When it’s good, it’s easy. Everything feels smooth, makes sense and gives an impression of stability, like it will last forever. Then comes the bitter comedown when feelings hit back in the opposite direction, a knockdown is inevitable. A fucked up defense mechanism panics, it turns all mind and bodily functions into a battery saving mode, limiting my willingness for social interaction to a minimum. It’s not the lack of willingness actually, it has more to do with the ability to function like an adult and not like a spoiled, wrangling baby.
All of this is nothing but a shitty way of myself trying to explain my actions to no one other than myself which is a contradiction since I’m afraid I’m not the most objective observer right now, or ever. It’s all fun and games but when the ‘elephant day’ comes – the feeling of the biggest elephant casually sitting on my chest, changing positions just a bit so I can catch a glimpse of air to keep me conscious – that’s when I feel the need to catch up with what’s new on Button Poetry, a community led by awesome, talented and brave people sharing the talent and joy of playing with words rolling down their swift tongues.
Performance poetry, what an honest beauty! Raw, direct, clumsy, but genuine to its core. Everything I want to be. The cathartic feeling of recognizing the lines of your stupid face in those verses is naturally amusing, sometimes scary, oh but it’s much more than that! Even the stories of people whose life paths don’t really cross with ours bring an abundance of inspiration (in a lack of a better word because my word treasure box is restricted and dull at the moment).
One of the most successful performance poet is this Amazon queen warrior named Sabrina Benaim whose videos keep punching me in the face, making my nose bleed and my stomach ache.
Not to mention the different types of awe I’m feeling, firstly because of the incredible amount of courage it takes to rip your old wounds open in front of thousands of people, the non given fucks concurring the hell out of insecurities and fear of being mocked for your weaknesses.
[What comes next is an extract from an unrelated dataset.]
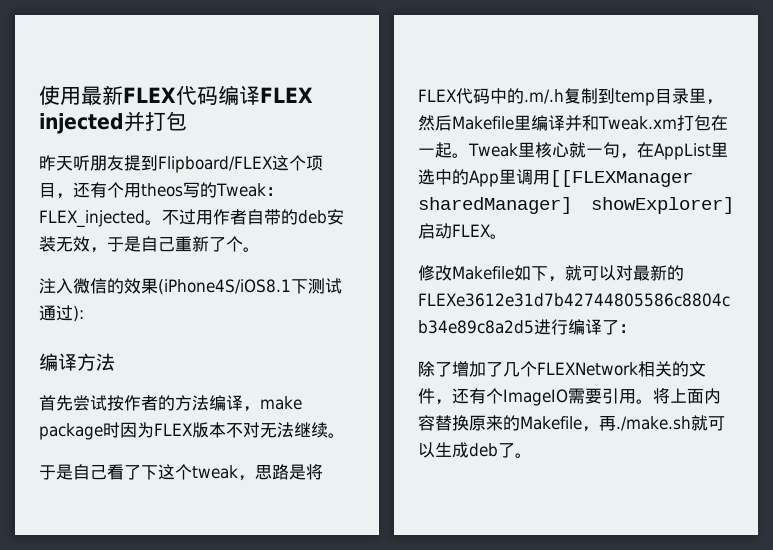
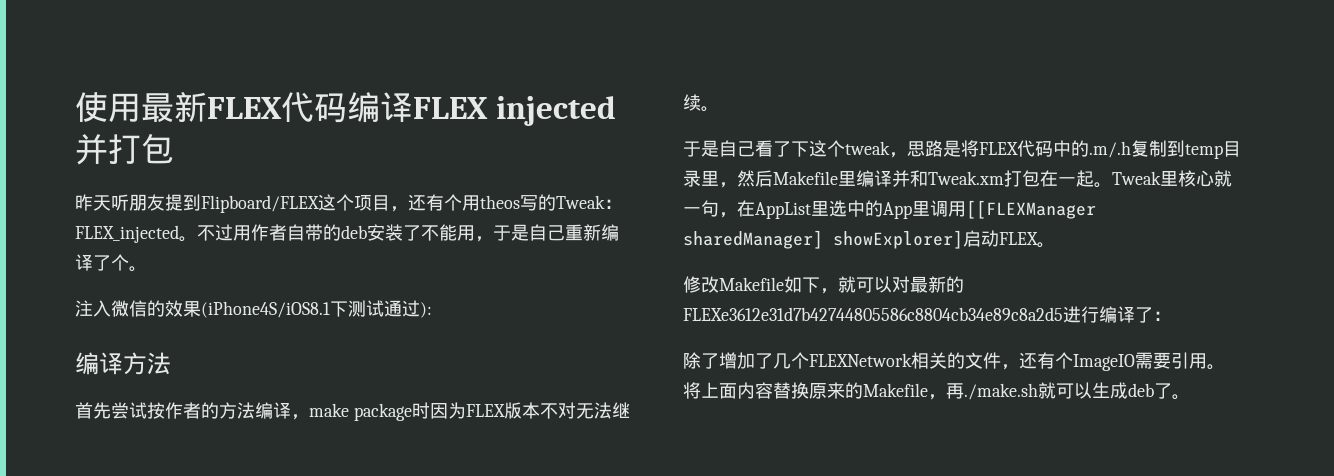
- 不过用作者自带的deb安装无效，于是自己重新了个。
+ 不过用作者自带的deb安装了不能用，于是自己重新编译了个。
Because, you know, we’a re all so cool, independent and distant hiding behind memes, hashtags, sarcasm or whatever you choose to get high on. More than 6 million views on her most popular video performance makes me think how I would rather get physically naked and do back flips on stage in front of that amount of people.
But like the Ancient Greeks and I together concluded, it’s all about reaching the sense of being reborn, brushing the dirt off your shoulders and moving on. I wish I could do any of those, the back flips and public poetry. Maybe even combine them.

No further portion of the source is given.